Amicus New Jersey Bankers Association argues that the Act
nevertheless prohibits mortgagees from evicting tenants who
refuse the new terms. We note, however, that N.J.S.A. 2A:18-61.1.f specifically permits eviction for refusal to pay lawful
rent increases that are not unconscionable. See 447 Assocs.,
supra, 115 N.J. at 530 (distinguishing "reasonableness"
requirement for lease-term change under N.J.S.A. 2A:18-61.1i from
more relaxed "unconscionability" standard for rent increases
under N.J.S.A. 2A:18-61.1.f). Although N.J.S.A. 2A:18-61.1.f
requires that such increases comply with local rent ordinances,
those ordinances are intended to permit an owner to receive a
fair and reasonable return on the property. Mayes v. Jackson
Township Rent Leveling Bd.,
103 N.J. 362, 367 (1986), cert.
denied,
479 U.S. 1090,
107 S. Ct. 1300,
94 L. Ed.2d 155 (1987).
We also expressed our concern in Guttenberg that application
of the Act to mortgagees would cause them either to forego
lending to rehabilitative projects or defer foreclosure in
situations in which the mortgaged property required renovations but was occupied, deciding instead to allow the owner to hold the property until it had deteriorated sufficiently to cause constructive eviction of the tenants. 85 N.J. at 632. We note initially that a strategy designed to force tenants out of a building by allowing it to become uninhabitable is not one that we should countenance by permitting its threatened use to influence our interpretation of the Act. More importantly, however, we observe that the Act does permit a good-cause eviction in situations in which property has been cited for housing-code violations and the owner seeks to board up the property because repair is economically unfeasible. See N.J.S.A. 2A:18-61.1.g(1). Furthermore, N.J.S.A. 2A:18-61.3b(1) makes that ground for eviction available to foreclosing mortgagees in their capacity as the owner's successor in possession or ownership, and N.J.S.A. 2A:18-61.6e exempts the purchaser of the vacant property at a foreclosure, execution, or bankruptcy sale from the treble-damages liability otherwise imposed by N.J.S.A. 2A:18-61.6c on a subsequent owner who prematurely returns the property to residential use. The purchaser at foreclosure is required only to provide the evicted tenants with notice of the property's return to residential use, see N.J.S.A. 2A:18-61.6e(4), a condition that is consistent with the housing rehabilitation purpose.

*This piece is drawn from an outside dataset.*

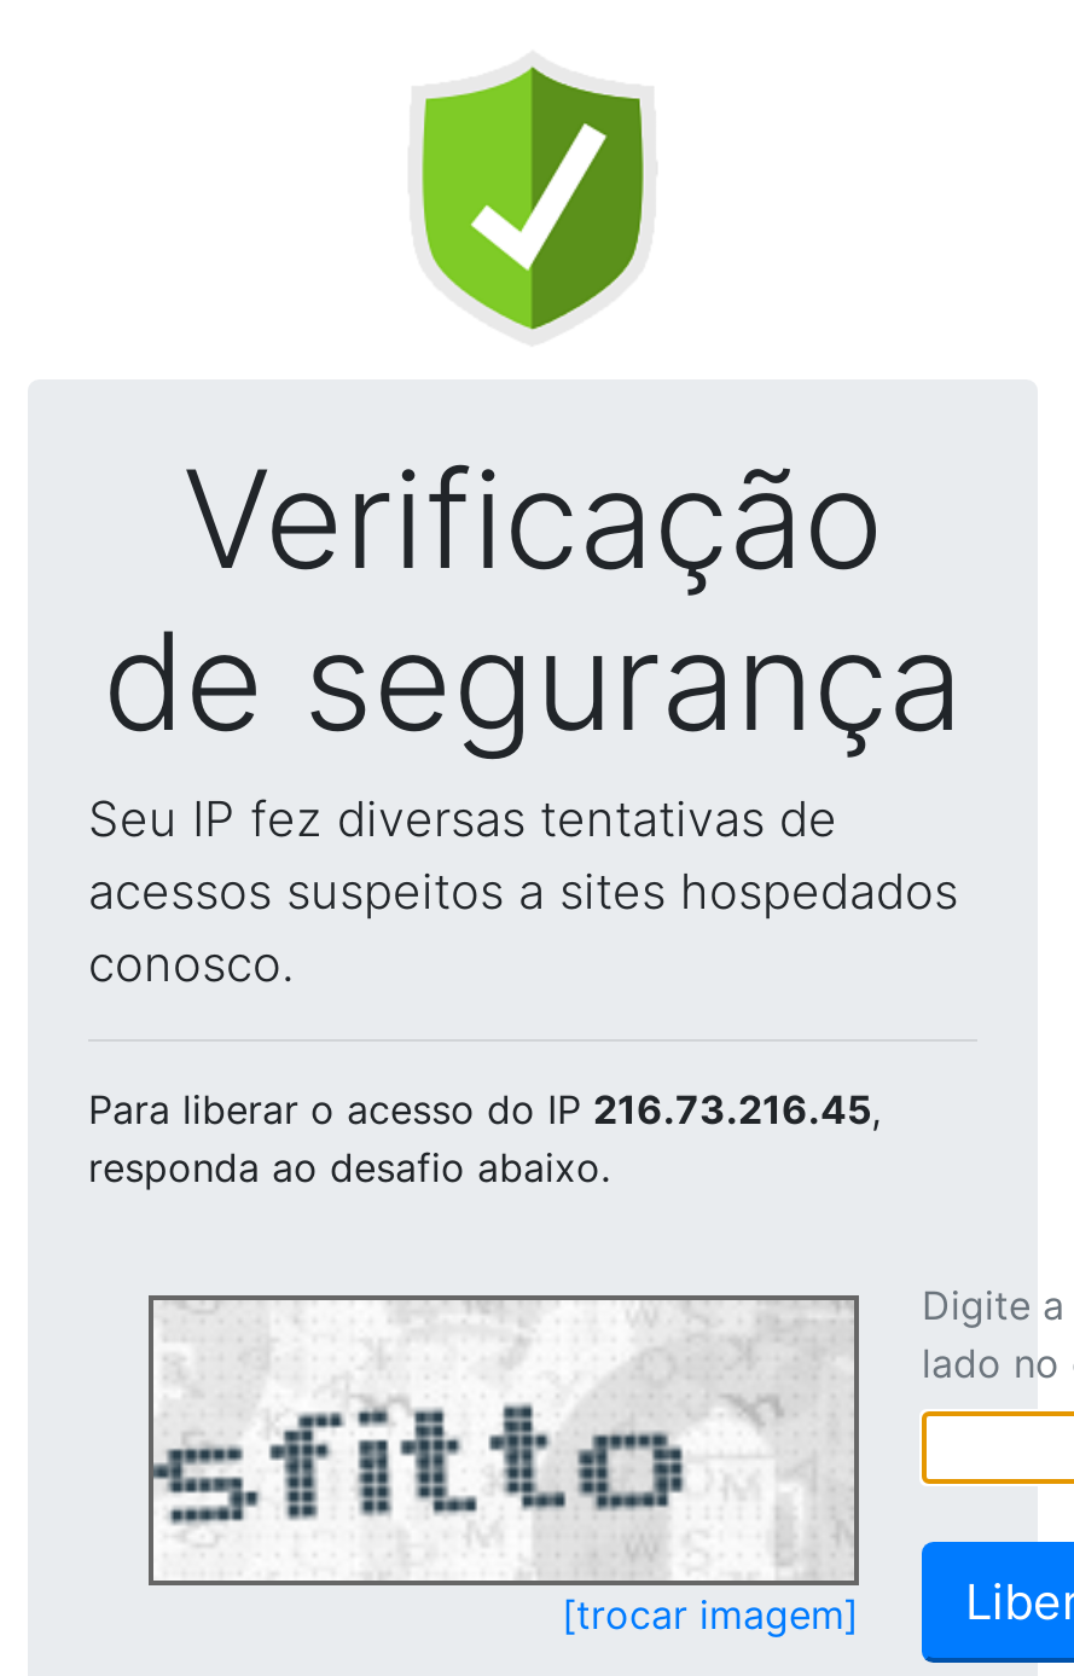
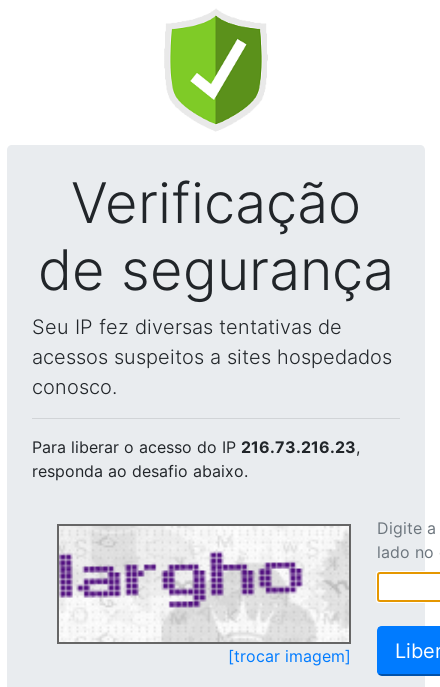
[88,1085,881,1133] Para liberar o acesso do IP 216.73.216.45, -> [32,437,360,457] Para liberar o acesso do IP 216.73.216.23,
[151,1305,847,1578] [image] -> [58,527,347,640] [image]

That overall statutory scheme allows mortgagees to provide loans for the rehabilitation of housing without running
the risk of being saddled with the management of occupied and
unmarketable deteriorated housing.
Our conclusion that the Act, as amended, applies to
mortgagees is significantly influenced by the difference in the
Act's provisions concerning the treble-damage liability imposed
on owners or their successors for unlawful evictions, and the
provisions in respect of the treble-damage liability imposed on
owners or their successors pursuant to N.J.S.A. 2A:18-61.6c for
pretextual evictions. N.J.S.A. 2A:18-61.3, in conjunction with
N.J.S.A. 2A:18-61.6d -- the anti-eviction provisions -- and
N.J.S.A. 2A:18-61.6c -- the pretextual-eviction liability
provision -- impose liability on "owners," and their successors
in interest. (Specifically, N.J.S.A. 2A:18-61.3 prohibits
unlawful evictions by the landlord or by "the owner's or
landlord's successor in ownership or possession," and N.J.S.A.

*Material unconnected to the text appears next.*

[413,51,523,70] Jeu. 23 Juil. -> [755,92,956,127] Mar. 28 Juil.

2A:18-61.6d authorizes imposition of treble damages on those
prohibited from engaging in unlawful evictions. N.J.S.A. 2A:18-61.6d defines "owner" to include "lessee, successor owner and
lessee, and other successors in interest," and that definition
applies to owners subject to liability for pretextual evictions
under N.J.S.A. 2A:18-61.6c.)
Pursuant to the 1986 amendments, N.J.S.A. 2A:18-61.6e
exempts purchasers at a foreclosure sale from the pretextual-eviction treble-damage provisions of N.J.S.A. 2A:18-61.6c. Such
purchasers are typically foreclosing mortgagees. See Carteret
Sav. & Loan Ass'n, supra, 105 N.J. at 351 (citing ten-year study
of county foreclosure sales showing that 89" of sales resulted in
nominal-bid purchases by mortgagees); 30 New Jersey Practice,
supra, § 356, at 292 n.63; William C. Prather, Foreclosure of the
Security Interest, 1
957 U. Ill. L.F. 420, 427-30, reprinted in
Allan Axelrod et al., Land Transfer and Finance 267 (3d ed.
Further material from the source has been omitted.